Rio de Janeiro – Os principais agentes do setor elétrico brasileiro consideram muito baixo o risco de o país sofrer novo racionamento de energia nos próximos cinco anos. Para 54% das 13 associações entrevistadas na 3ª Sondagem sobre Tendências do Setor Elétrico, o risco é menor do que 5%. Realizada pelo Grupo de Estudos do Setor Elétrico da Universidade Federal do Rio de Janeiro (Gesel/UFRJ), a pesquisa foi divulgada hoje (29) no 6º Encontro Nacional de Agentes do Setor Elétrico (Enase 2009).
O risco é considerado fraco (entre 6% a 10%) por 23% dos consultados e médio (de 11% a 39%) pelos 23% restantes. “O risco de racionamento foi considerado muito baixo ou fraco por mais de 75% dos agentes, o que é positivo.
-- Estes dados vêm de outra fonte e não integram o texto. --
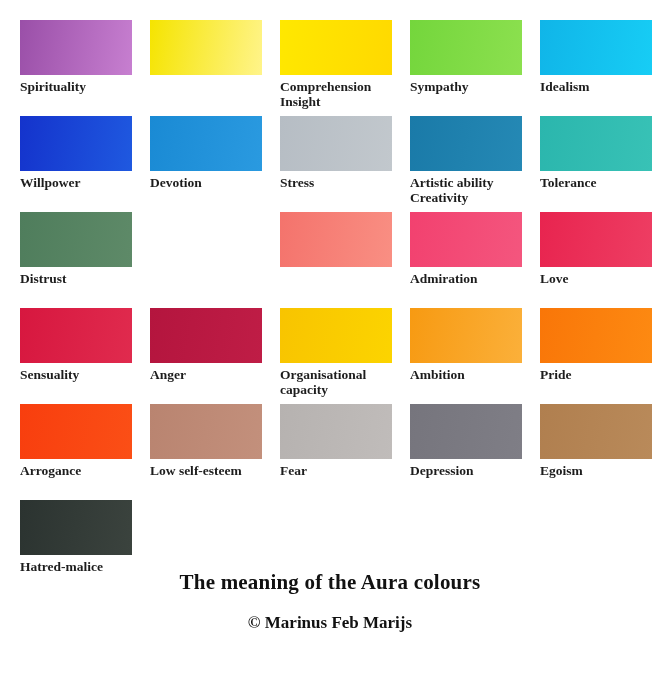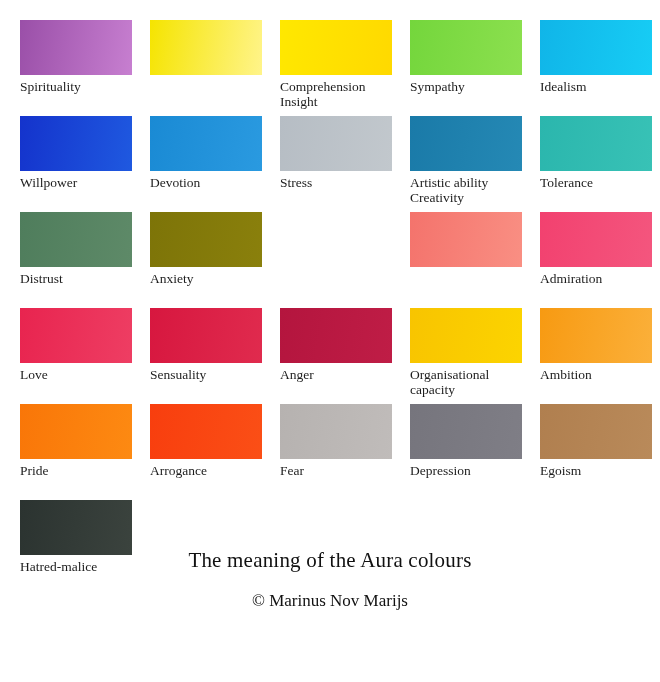--- a/index.html
+++ b/index.html
@@ -17,6 +17,7 @@
     position: relative;
     width: 660px;
     height: 682px;
+    font-weight: bold;
   }
   .grid {
     position: absolute;

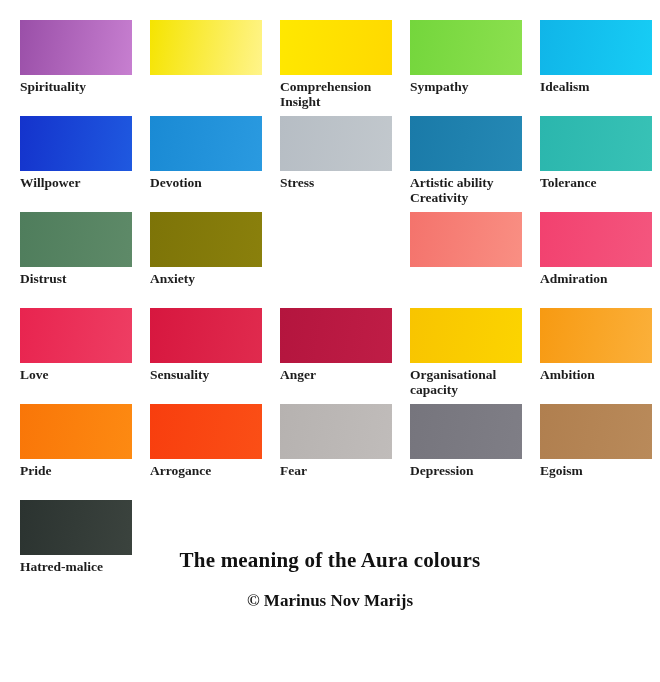--- a/index.html
+++ b/index.html
@@ -118,10 +118,6 @@
         <div class="label">Distrust</div>
       </div>
       <div class="cell">
-        <div class="swatch" style="background: linear-gradient(100deg, rgb(125, 116, 8) 0%, rgb(138, 128, 12) 100%);"></div>
-        <div class="label">Anxiety</div>
-      </div>
-      <div class="cell">
         <div class="swatch"></div>
       </div>
       <div class="cell">

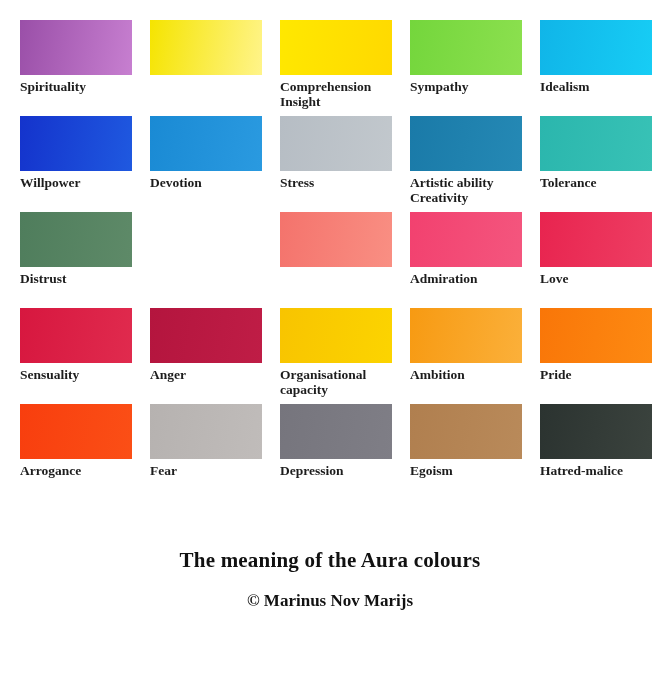--- a/index.html
+++ b/index.html
@@ -157,6 +157,10 @@
         <div class="label">Arrogance</div>
       </div>
       <div class="cell">
+        <div class="swatch" style="background: linear-gradient(100deg, rgb(185, 132, 112) 0%, rgb(195, 144, 124) 100%);"></div>
+        <div class="label">Low self-esteem</div>
+      </div>
+      <div class="cell">
         <div class="swatch" style="background: linear-gradient(100deg, rgb(182, 178, 176) 0%, rgb(192, 188, 186) 100%);"></div>
         <div class="label">Fear</div>
       </div>

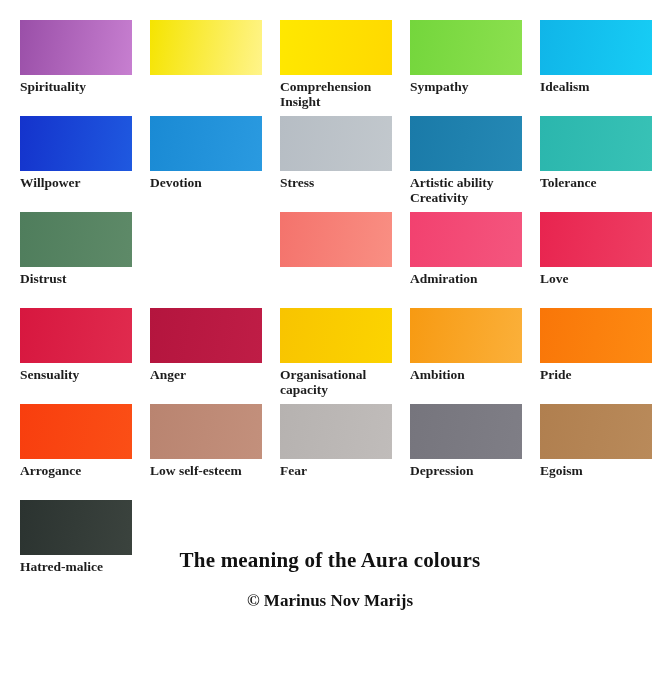--- a/index.html
+++ b/index.html
@@ -50,7 +50,7 @@
   .caption-wrap {
     position: absolute;
     left: 0;
-    top: 548px;
+    top: 570px;
     width: 660px;
     text-align: center;
   }

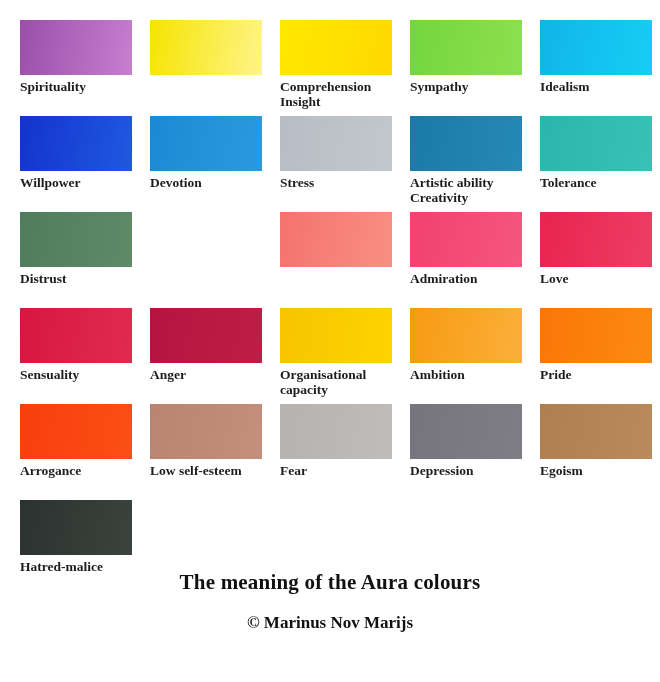--- a/index.html
+++ b/index.html
@@ -180,7 +180,7 @@
 
   <div class="caption-wrap">
     <div class="caption-title">The meaning of the Aura colours</div>
-    <div class="caption-credit">© Marinus Nov Marijs</div>
+    <div class="caption-credit">© Marinus Feb Marijs</div>
   </div>
 </div>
Então, não há risco”, disse o coordenador do Gesel, professor Nivalde de Castro.
As associações consultadas citaram entre as principais causas de um eventual racionamento o atraso no cronograma da construção dos empreendimentos e a ausência de instrumentos para a descontratação de projetos que não estão sendo construídos de acordo com o cronograma. Segundo Castro, isso demonstra preocupação dos agentes com “alguns empreendimentos que ganharam leilões e correm o risco de não sair. E não há instrumentos para recompor essa contratação que não vai ocorrer”.
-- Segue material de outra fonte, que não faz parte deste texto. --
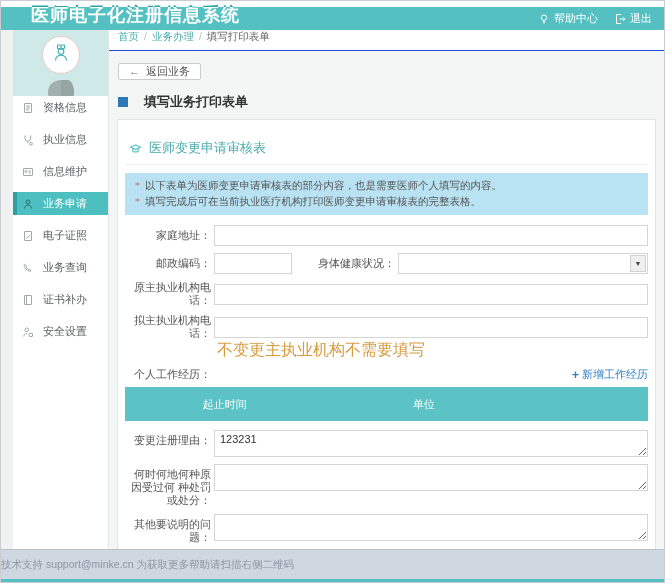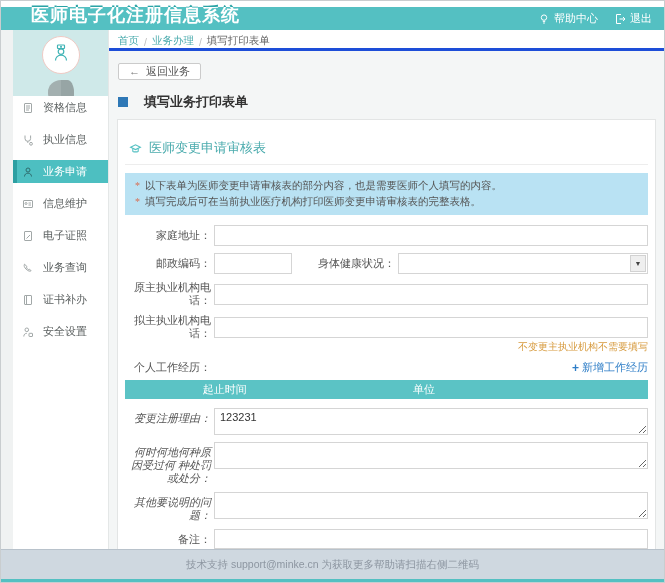--- a/index.html
+++ b/index.html
@@ -30,7 +30,7 @@
   .mitem.active .micon { color:#2e6c6e; }
 
   .main { flex:1; background:#f4f6f6; display:flex; flex-direction:column; overflow:hidden; }
-  .breadcrumb { height:21px; background:#fff; border-bottom:3px solid #1d4ed8; display:flex; align-items:flex-end; gap:5px; padding-left:9px; font-size:10.5px; flex:none; }
+  .breadcrumb { height:21px; background:#fff; border-bottom:1px solid #1d4ed8; display:flex; align-items:flex-start; gap:5px; padding-left:9px; font-size:10.5px; flex:none; }
   .bc-link { color:#4aabad; cursor:pointer; }
   .bc-sep { color:#c0c0c0; }
   .bc-current { color:#666; }

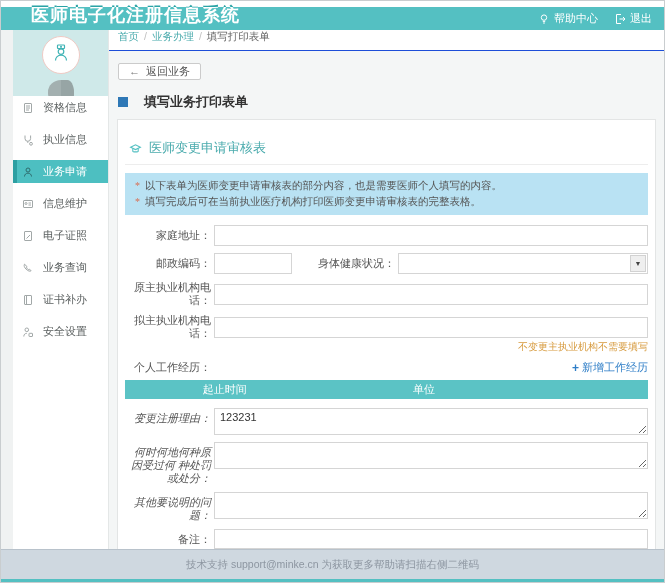--- a/index.html
+++ b/index.html
@@ -141,15 +141,6 @@
             </span>
           <span>执业信息</span>
         </div>
-        <div class="mitem active">
-          <span class="micon">
-              <svg width="12" height="12" viewBox="0 0 12 12" fill="none" stroke="currentColor" stroke-width="1">
-                <circle cx="6" cy="4" r="2"></circle>
-                <path d="M2.5 10.5c0-2 1.6-3.4 3.5-3.4s3.5 1.4 3.5 3.4"></path>
-              </svg>
-            </span>
-          <span>业务申请</span>
-        </div>
         <div class="mitem">
           <span class="micon">
               <svg width="12" height="12" viewBox="0 0 12 12" fill="none" stroke="currentColor" stroke-width="1">
@@ -159,6 +150,15 @@
               </svg>
             </span>
           <span>信息维护</span>
+        </div>
+        <div class="mitem active">
+          <span class="micon">
+              <svg width="12" height="12" viewBox="0 0 12 12" fill="none" stroke="currentColor" stroke-width="1">
+                <circle cx="6" cy="4" r="2"></circle>
+                <path d="M2.5 10.5c0-2 1.6-3.4 3.5-3.4s3.5 1.4 3.5 3.4"></path>
+              </svg>
+            </span>
+          <span>业务申请</span>
         </div>
         <div class="mitem">
           <span class="micon">

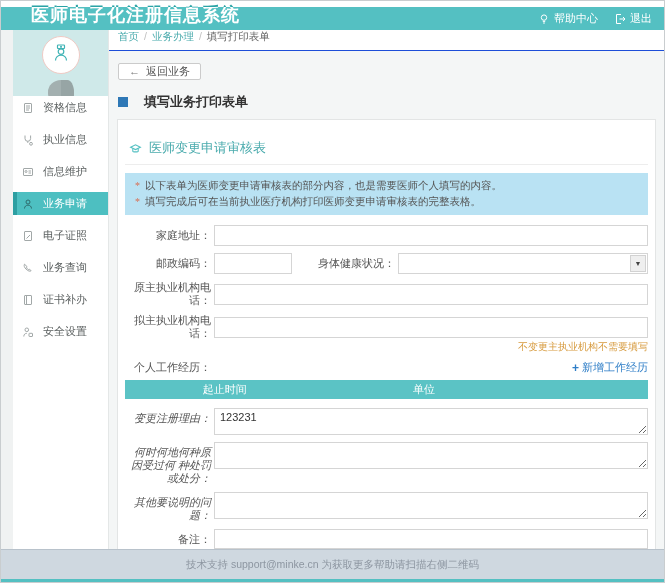--- a/index.html
+++ b/index.html
@@ -56,7 +56,7 @@
   .flabel2 { width:103px; flex:none; text-align:right; font-size:11px; color:#555; }
   .select-box { flex:1; height:21px; border:1px solid #d5d5d5; background:#fff; margin-left:3px; position:relative; cursor:pointer; }
   .select-arrow { position:absolute; right:1px; top:1px; bottom:1px; width:16px; background:#efefef; border:1px solid #d2d2d2; display:flex; align-items:center; justify-content:center; font-size:7px; color:#444; }
-  .hint { margin:-3px 0 6px 92px; font-size:10px; color:#d79b3f;text-align:right; }
+  .hint { margin:-3px 0 6px 92px; font-size:16px; color:#d79b3f; }
   .work-row { display:flex; align-items:center; margin:2px 0 5px 0; }
   .add-link { margin-left:auto; display:flex; align-items:center; gap:3px; font-size:11px; color:#2f7ec7; cursor:pointer; }
   .add-plus { font-weight:bold; font-size:12px; }

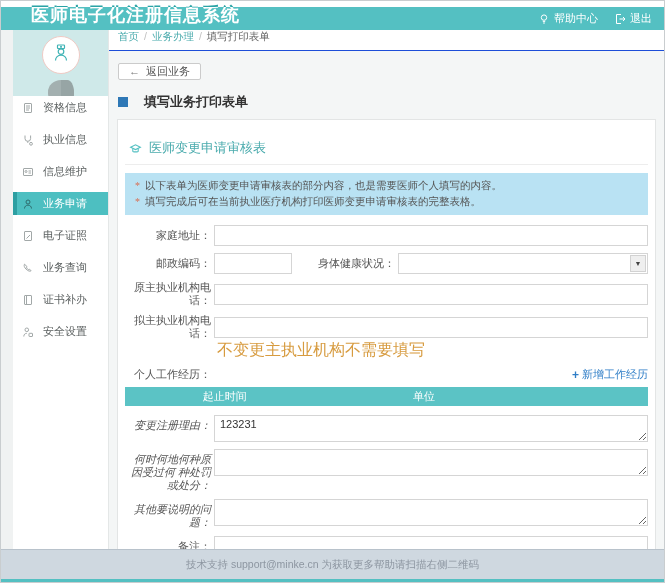--- a/index.html
+++ b/index.html
@@ -60,7 +60,7 @@
   .work-row { display:flex; align-items:center; margin:2px 0 5px 0; }
   .add-link { margin-left:auto; display:flex; align-items:center; gap:3px; font-size:11px; color:#2f7ec7; cursor:pointer; }
   .add-plus { font-weight:bold; font-size:12px; }
-  .wtable { display:flex; height:19px; background:#5bc3c5; margin:2px 0 9px 0;gap:12px; }
+  .wtable { display:flex; height:34px; background:#5bc3c5; margin:2px 0 9px 0;gap:12px; }
   .wth { color:#fff; font-size:11px; display:flex; align-items:center; justify-content:center; }
   .wth.c1 { width:40%; } .wth.c2 { width:35%; } .wth.c3 { width:25%; }
   .frow.top { align-items:flex-start; }

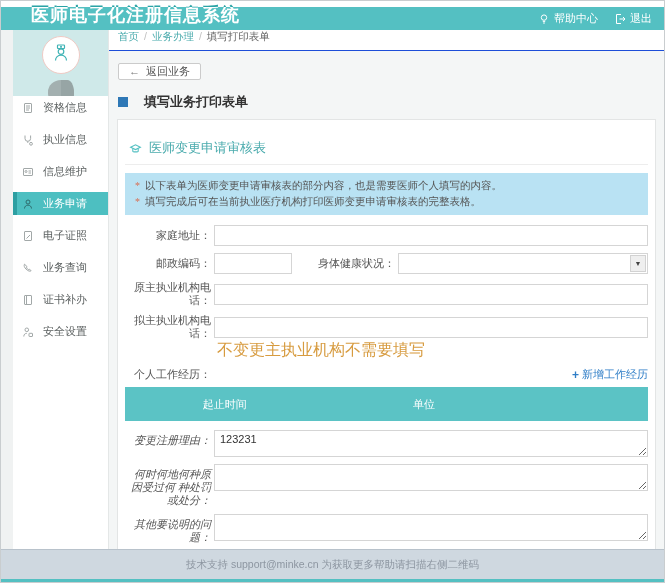--- a/index.html
+++ b/index.html
@@ -64,7 +64,7 @@
   .wth { color:#fff; font-size:11px; display:flex; align-items:center; justify-content:center; }
   .wth.c1 { width:40%; } .wth.c2 { width:35%; } .wth.c3 { width:25%; }
   .frow.top { align-items:flex-start; }
-  .frow.top .flabel { padding-top:4px;font-style:italic; }
+  .frow.top .flabel { padding-top:4px; }
   .f-area { flex:1; height:27px; border:1px solid #d5d5d5; margin-left:3px; font-family:"Liberation Sans","DejaVu Sans",sans-serif; font-size:11px; color:#333; padding:2px 5px; resize:both; outline:none; min-width:0; }
   .f-input.remark { height:20px; }
 

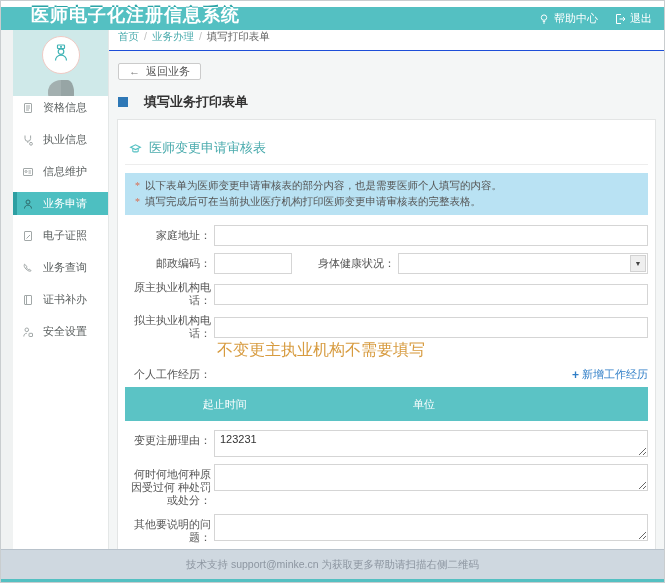--- a/index.html
+++ b/index.html
@@ -69,7 +69,7 @@
   .f-input.remark { height:20px; }
 
   
-  .footer { height:30px; background:#cfd8e0; border-top:1px solid #b8c2cb; display:flex; align-items:center; justify-content:center; }
+  .footer { height:30px; background:#cfd8e0; border-top:1px solid #b8c2cb; display:flex; align-items:center; justify-content:flex-start; }
   .footer-text { font-size:10.5px; color:#8d96a1; }
   .bottom-strip { height:6px; background:#54c0c2; }
 </style>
A pesquisa revela que 39% dos agentes consideram o marco regulatório consolidado, enquanto 61% apontam a necessidade de ajustes. Os principais ajustes seriam a definição de renovação de concessão, o reforço do planejamento estratégico, a revisão do conceito de modicidade, a flexibilização dos leilões de energia, contratação de energia existente com antecedência maior que um ano, a unificação dos mercados, o estabelecimento de políticas e regulamentos de integração energética com outros países, a venda de excedentes de energia e a consolidação do mercado livre.